The Squeeze
The Numbers Don't Lie
Never was a man more aptly named than Sidney Zion—and yes, that was his real name. Of the four characters in this little playlet, he is the only one I knew personally. Memories! Our relationship ended badly but I don’t hold it against him. I was young and dumb. Another story for another time. If I met him now, I’d have given him a very wide berth. For now….
Scene: Gallagher’s Bar, Third Night
The same amber light, the same haze of cigarette smoke, though the air feels sharper tonight. The door swings open, and in walks a character straight out of Damon Runyon: Sidney Zion. You almost expect the patrons to break into a Frank Loesser number.

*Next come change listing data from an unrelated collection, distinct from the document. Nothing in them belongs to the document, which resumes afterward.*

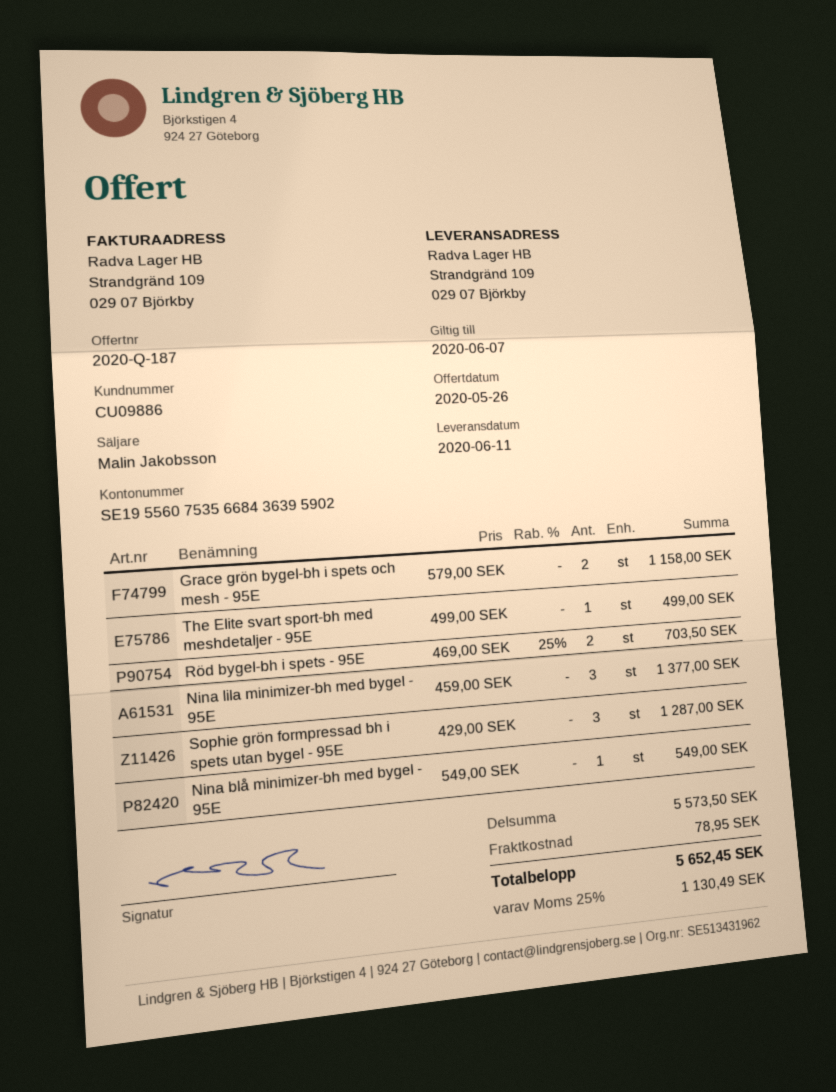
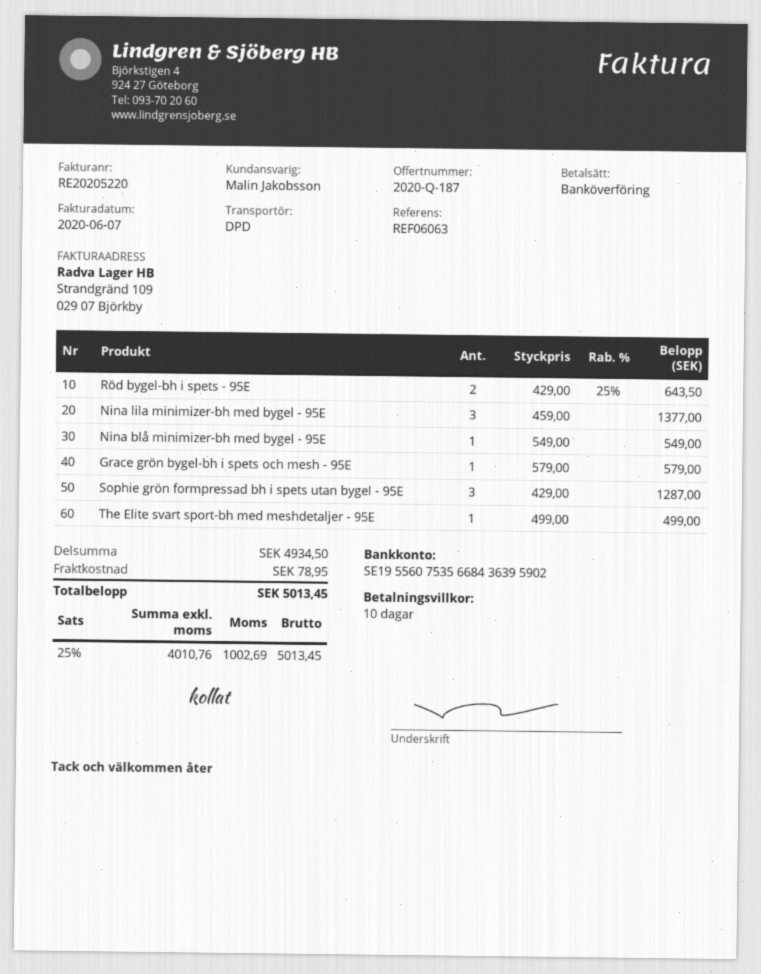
Grace grön bygel-bh i spets och mesh - 95E: 2 x 579.00 = 1158.00 -> 1 x 579.00 = 579.00
Röd bygel-bh i spets - 95E: 2 x 469.00 - 25% = 703.50 -> 2 x 429.00 - 25% = 643.50
subtotal: 5573.50 -> 4934.50
tax: 25% = 1130.49 -> 25% = 1002.69
total: 5652.45 -> 5013.45

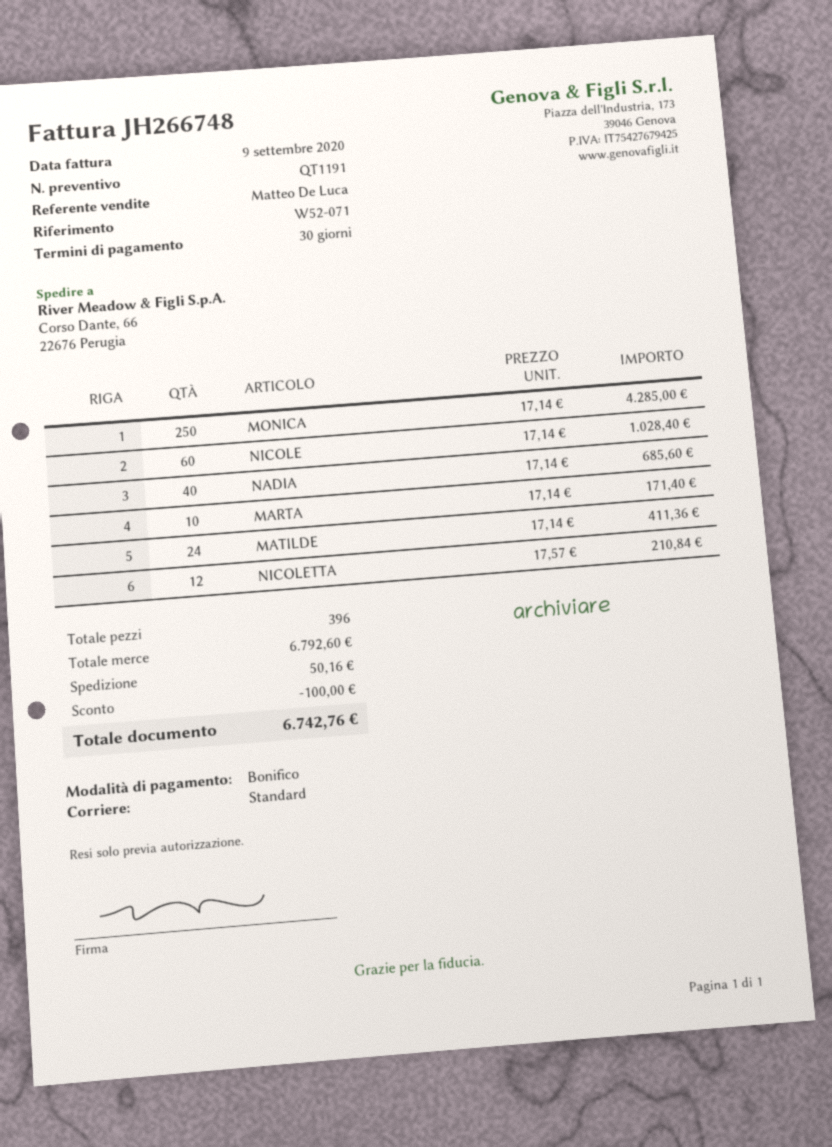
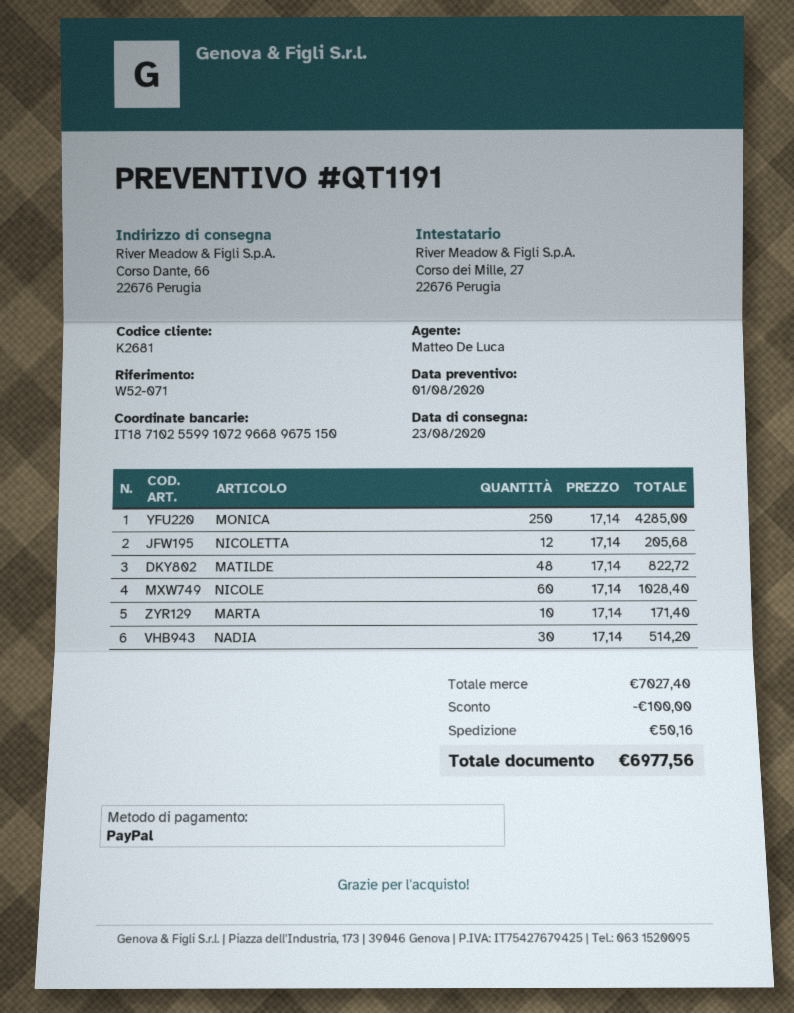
payment method: bank transfer -> PayPal
NADIA: 40 x 17.14 = 685.60 -> 30 x 17.14 = 514.20
MATILDE: 24 x 17.14 = 411.36 -> 48 x 17.14 = 822.72
NICOLETTA: 12 x 17.57 = 210.84 -> 12 x 17.14 = 205.68
subtotal: 6792.60 -> 7027.40
total: 6742.76 -> 6977.56

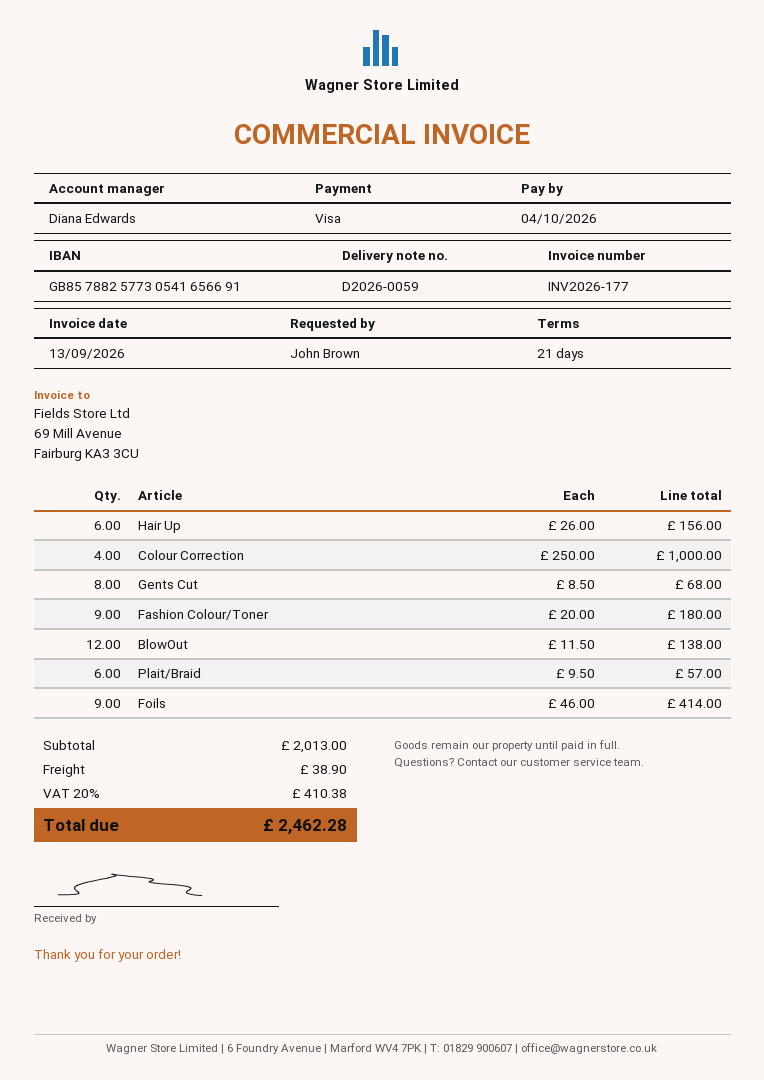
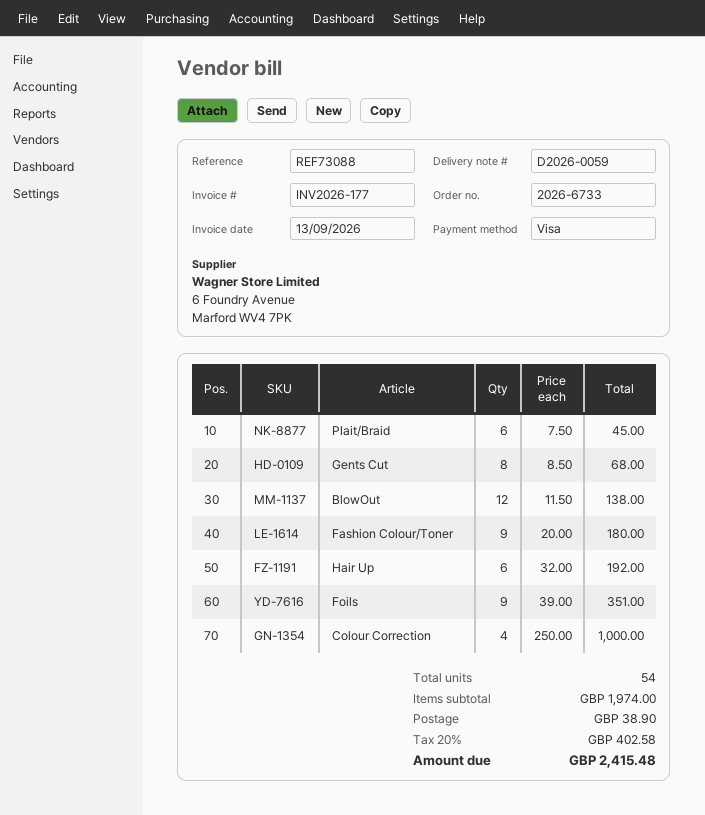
Hair Up: 6 x 26.00 = 156.00 -> 6 x 32.00 = 192.00
Plait/Braid: 6 x 9.50 = 57.00 -> 6 x 7.50 = 45.00
Foils: 9 x 46.00 = 414.00 -> 9 x 39.00 = 351.00
subtotal: 2013.00 -> 1974.00
tax: 20% = 410.38 -> 20% = 402.58
total: 2462.28 -> 2415.48

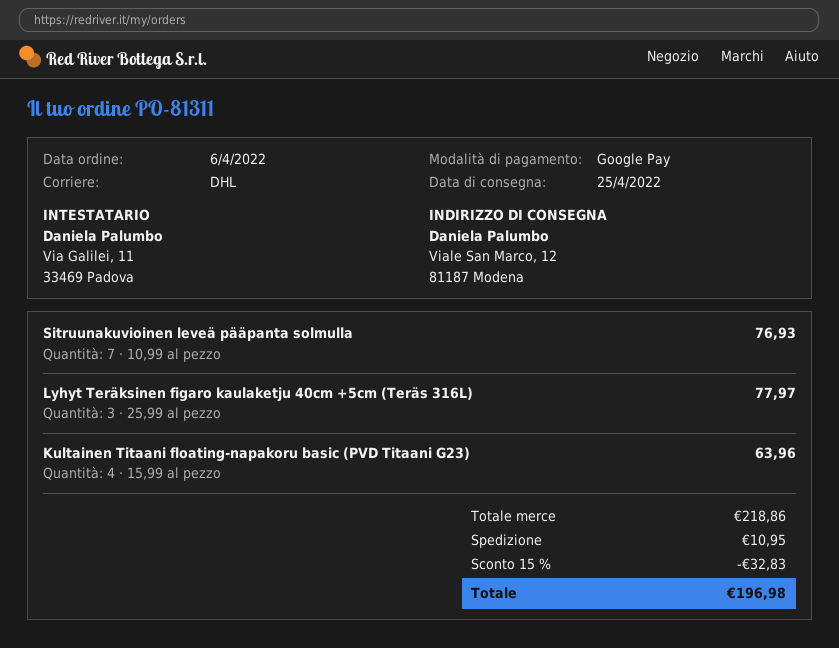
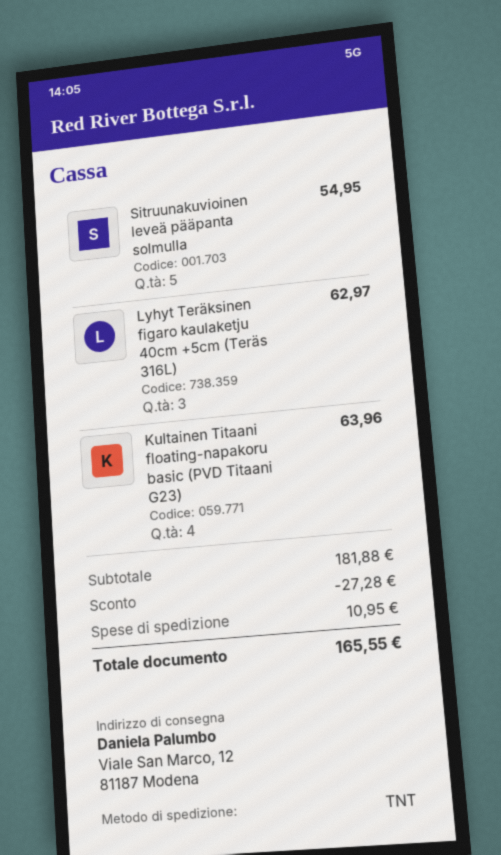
shipping method: DHL -> TNT
Sitruunakuvioinen leveä pääpanta solmulla: 7 for 76.93 -> 5 for 54.95
Lyhyt Teräksinen figaro kaulaketju 40cm +5cm (Teräs 316L): 3 for 77.97 -> 3 for 62.97
subtotal: 218.86 -> 181.88
discount: 32.83 -> 27.28
total: 196.98 -> 165.55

Zion is bald, wears glasses, doesn’t look like much but pugnacity drips from every pore; not a witless pugnacity, a combination of wile, guile, and physical menace. You know he’s in a room before he’s in a room. He wears a decent but unremarkable suit with a newspaper rolled under one arm. His tie is grudgingly knotted because Gallagher’s requires it— you can just tell he’ll loosen it as soon as he walks out the door. He has argued every day of his life and won most of the arguments. He never loses; he only fights to a draw.
At the far end of the bar, Pete Hamill and Jimmy Breslin hold their usual posts — Hamill trim, fair, and thoughtful, nursing a whiskey; Breslin broad and rumpled, his gut leading the way, drink half gone. At the sight of Zion, they move to a small table. Zion slides onto the third seat, sits, and casually takes out a Montecristo No. 2, lights it, and exhales luxuriantly.1
ZION
You micks may be dumb but you are clever. You did the old two-armed squeeze on the Jew. You get to do the old Gaelic shtick, that pretty Irish bubbe meise, the talking out of the tuchus, and I get to do the facts. OK, here it is.
He spreads open the newspaper and reads.
The Squeeze: A Racket by Any Other Name
By Sidney Zion
Leave it to the Jew to point out the financial facts.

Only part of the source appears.